Die Kurse deutscher Staatsanleihen sind am Dienstag weiter geklettert und die Renditen entsprechend gesunken. Investoren strebten angesichts der nachgebenden Aktienmärkte nach Sicherheit und kauften die Papiere.

HB FRANKFURT. Die stärkere Risikoscheu hat auch dazu geführt, dass sich der Renditeunterschied zwischen italienischen Staatsanleihen und der als Benchmark geltenden deutschen Bundesanleihe im Zehnjahres-Bereich gestern auf 49 Basispunkte ausweitete. Das ist der größte Spread seit Oktober 1998. Die Investoren reagieren nach Ansicht von Strategen sensibler auf die Kreditwürdigkeit der Staaten.
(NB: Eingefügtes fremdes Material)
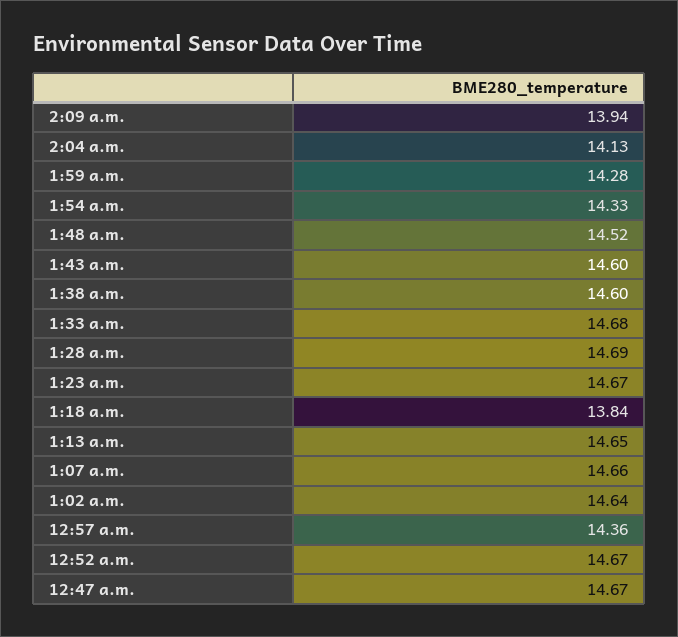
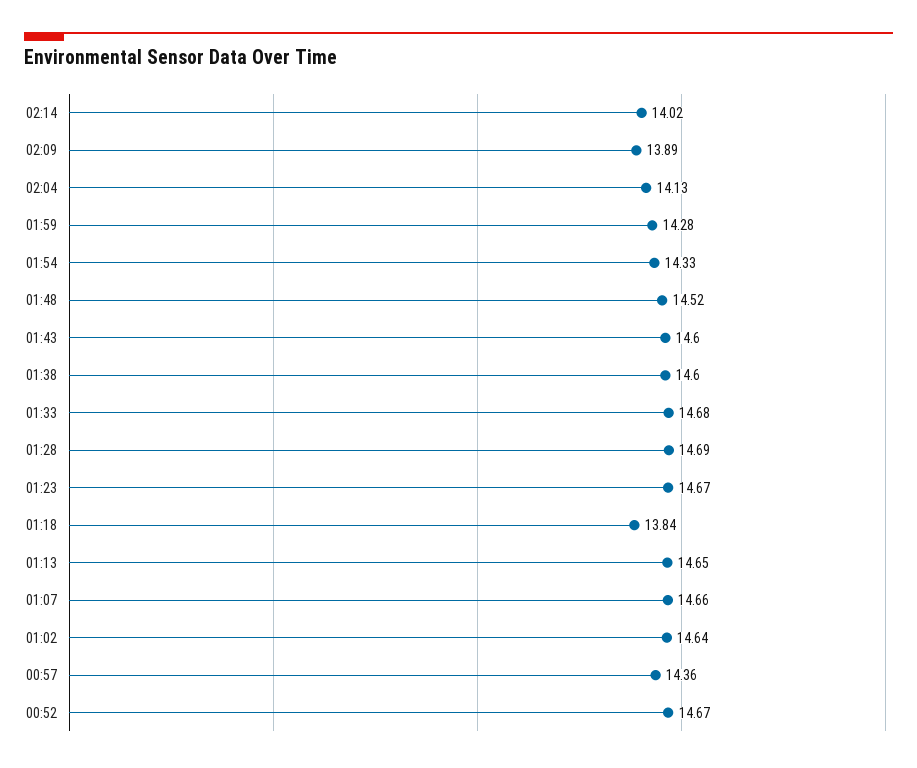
2:09 a.m.: 13.94 -> 13.89
12:47 a.m.: 14.67 -> none
02:14: none -> 14.02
Die zehnjährigen US-Treasuries konnten dagegen nur im frühen Handel zulegen. Später setzten sich Inflationsbefürchtungen durch, die Kurse gerieten unter Druck und die Renditen lagen am Nachmittag bei 3,57 Prozent höher. Zehnjährige Bundesanleihen rentierten bei 3,83 Prozent niedriger. Der Kurs des Bund-Futures stieg um elf Basispunkte auf 117,56 Prozent an.

Am Primärmarkt begab Großbritannien eine fünfjährige Anleihe über 2,5 Mrd. Pfund (3,3 Mrd. Euro). Die Nachfrage war etwas geringer als bei der letzten Auktion, die Überzeichnungsquote lag bei 2,48 Prozent, verglichen mit 2,53 Prozent am 4. Dezember. Österreich kam mit einem 2017 fälligen Papier im Volumen von 1,1 Mrd. Euro an den Markt.